# Radio talk show on aquarium plants



## xxbenjamminxx (Aug 8, 2011)

Cool, I just subscribed to email and sms reminders. I tend to forget things


----------



## Robert H (Apr 3, 2003)

Friday, 7pm pacific time, Join in the fun!


----------



## Da Plant Man (Apr 7, 2010)

Any chance you know anything about tissue culturing aquatic plants? I really would like to get into it...

-Caton


----------



## Booger (May 17, 2004)

Hello... is your refrigerator running?


----------



## Robert H (Apr 3, 2003)

Tonight the show is on aquascaping principals with guests Jason Baliban and George Farmer. George has told us today he is having some technical issues with Skype and may not be able to call in, we won't know for sure, but even without him, we will have a lively discussion! Call in with your questions for Jason and maybe George, or email your questions to the show. See you all at 7pm pacific time


----------



## RipariumGuy (Aug 6, 2009)

Hope I can get the laptop up to my room so I can listen in!


----------



## Da Plant Man (Apr 7, 2010)

I was just on the air! You guys hear me? I asked about the usefulness of crypts in the 'scape. Seeing as they are ugly.


----------



## Robert H (Apr 3, 2003)

Thanks for calling in Caton, that was fun!


----------



## gordonrichards (Jun 20, 2009)

Crypts? Ugly? no way!


----------



## Da Plant Man (Apr 7, 2010)

Ugly underwater! I adore them out of water, but they don't have too much scaping use. I am going to try to use them a in a riparium soon, however.


----------



## jkan0228 (Feb 6, 2011)

Crypts are ugly?! What's wrong with you?!


----------



## Robert H (Apr 3, 2003)

I love cryps in an aquascape, parva, wendtii, lutea...


----------



## Robert H (Apr 3, 2003)

This friday the topic is FERTILIZATION. I will be discussing what are the nutrients plants need, macro and minor nutrients and the various ways of supplying them. For you dirty hobbyists, we will touch on that, EI, and how to recognize nutrient difficiencies . What has worked for you?

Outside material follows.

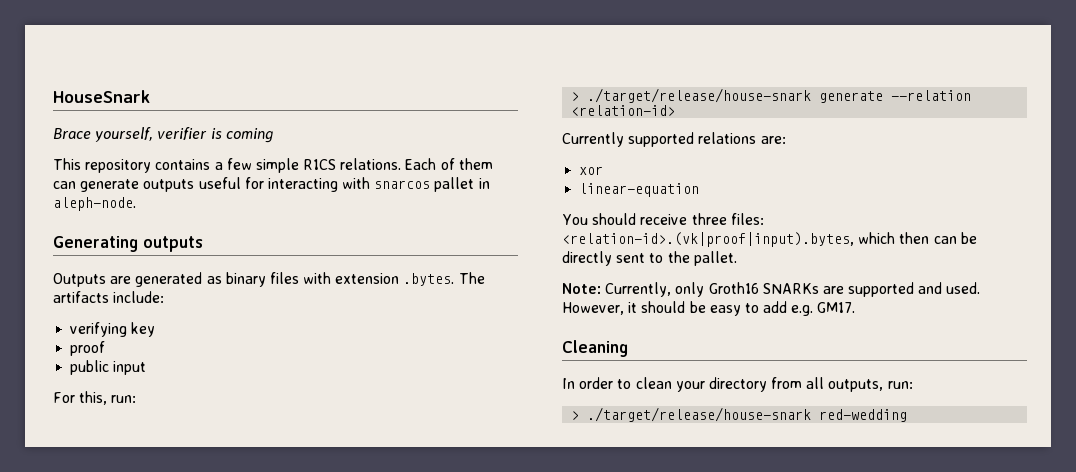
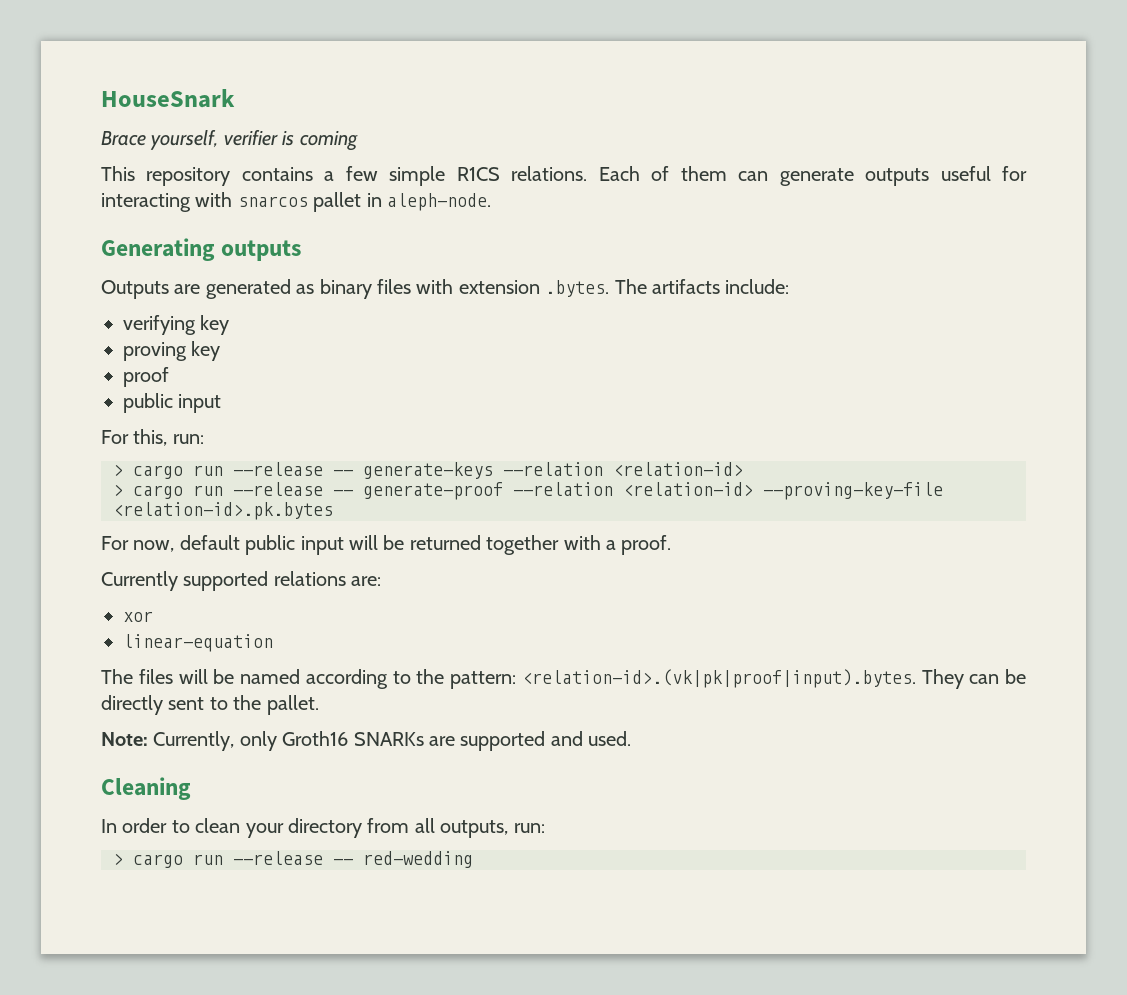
(156, 329) none -> [123,341,221,361] // proving key
[587,88,972,103] [571,105,676,116] ./target/release/house-snark generate --relation <relation-id> -> [133,462,743,479] [113,482,943,500] [113,502,333,520] [101,535,672,555] cargo run --release -- generate-keys --relation <relation-id> // > cargo run --release -- generate-proof --relation <relation-id> --proving-key-file <relation-id>.pk.bytes // For now, default public input will be returned together with a proof.
[562,213,764,225] [562,232,930,247] You should receive three files: <relation-id>.(vk|proof|input).bytes, which then -> [101,669,964,689] The files will be named according to the pattern: <relation-id>.(vk|pk|proof|input).bytes. They
[562,301,856,316] However, it should be easy to add e.g. GM17. -> (632, 738) none
[587,407,812,422] ./target/release/house-snark -> [133,851,353,868] cargo run --release --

No special guest, but I hope to hear from many people who not only have questions, but want to share what has worked for them and what doesn't.

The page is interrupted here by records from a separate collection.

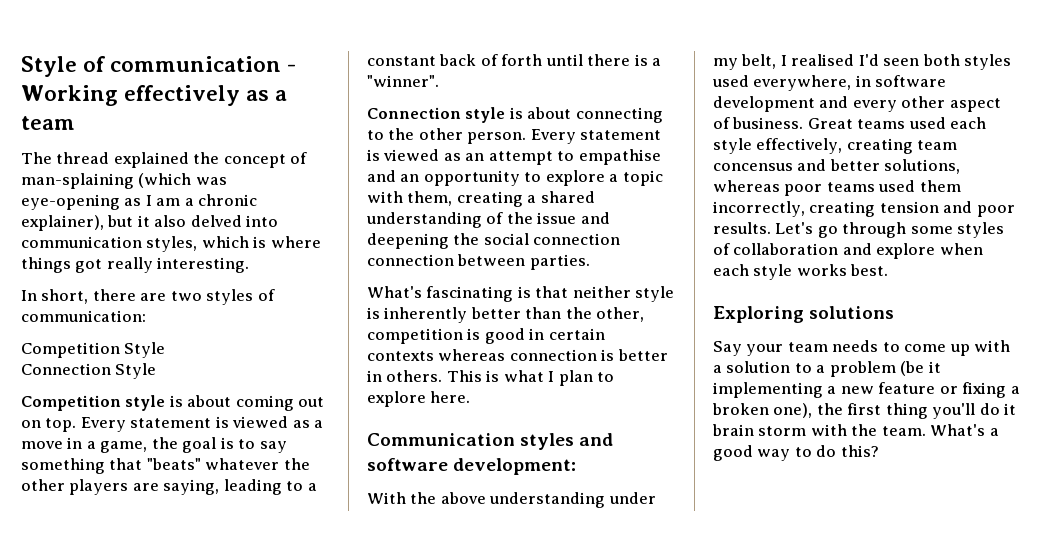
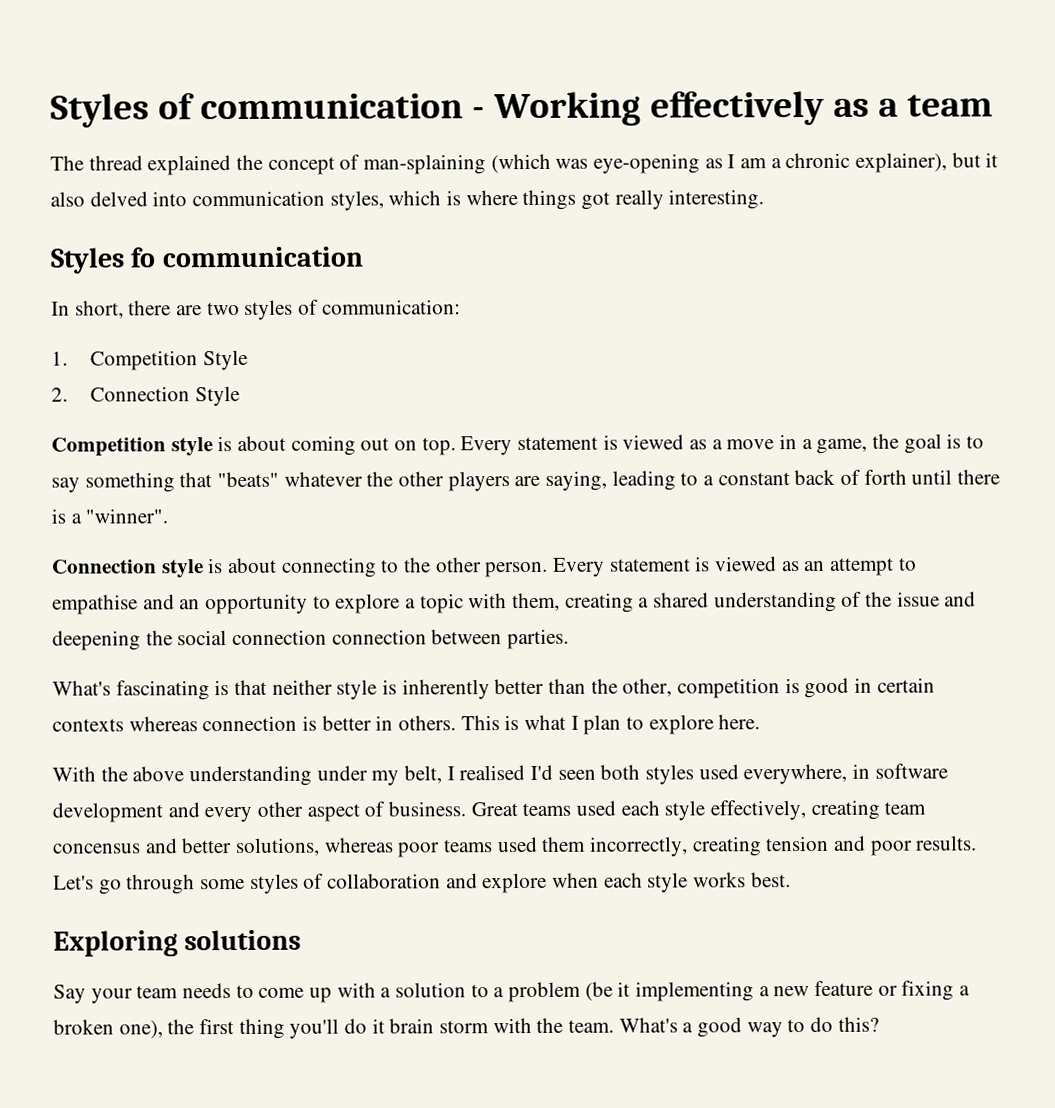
[21,56,77,77] Style -> [50,93,149,128] Styles
(250, 265) none -> [50,246,363,274] // Styles fo communication
(146, 316) none -> [51,351,68,366] 1.
(166, 350) none -> [51,387,68,402] 2.
[367,433,614,450] [367,458,577,475] // Communication styles and software development: -> (761, 722) none

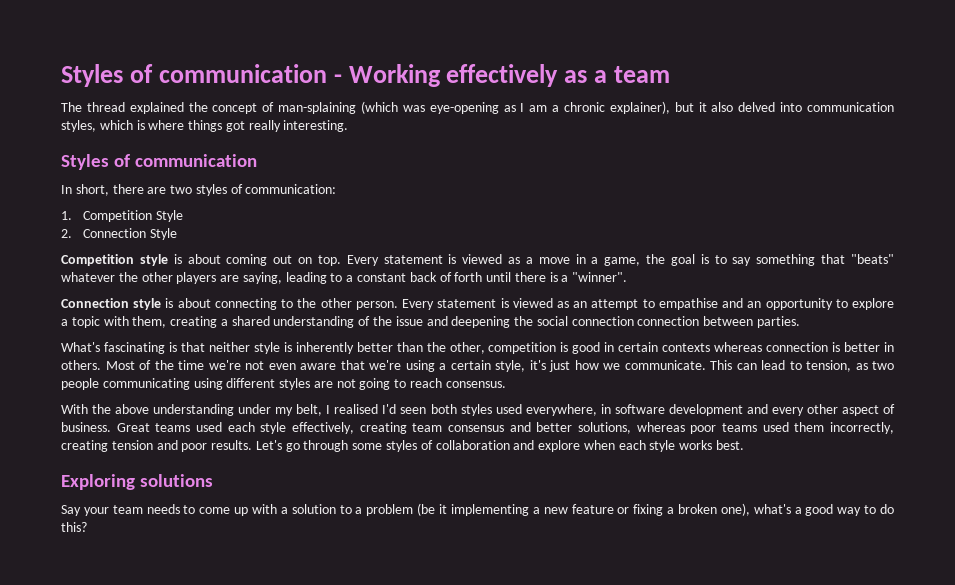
[130,247,156,268] fo -> [114,154,131,167] of
[460,714,761,735] This is what I plan to explore here. -> [105,360,894,372] [61,378,506,390] Most of the time we're not even aware that we're using a certain style, it's just how we communicate. This can lead to tension, as two people communicating using different styles are not going to reach consensus.
[53,843,141,854] concensus -> [448,425,505,432] consensus
[167,1017,678,1040] the first thing you'll do it brain storm with the team. What's -> [753,504,791,514] what's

You can also email questions or comments to the show before or during. If you are shy about talking on air...don't be! None of us are radio pros! You will hear all of us stammer and flub up, talk over each other, or the occasional awkward pause, and you know what, WHO CARES! I am not dong this to be a radio star, just to talk plants plain and simple. So join us!


----------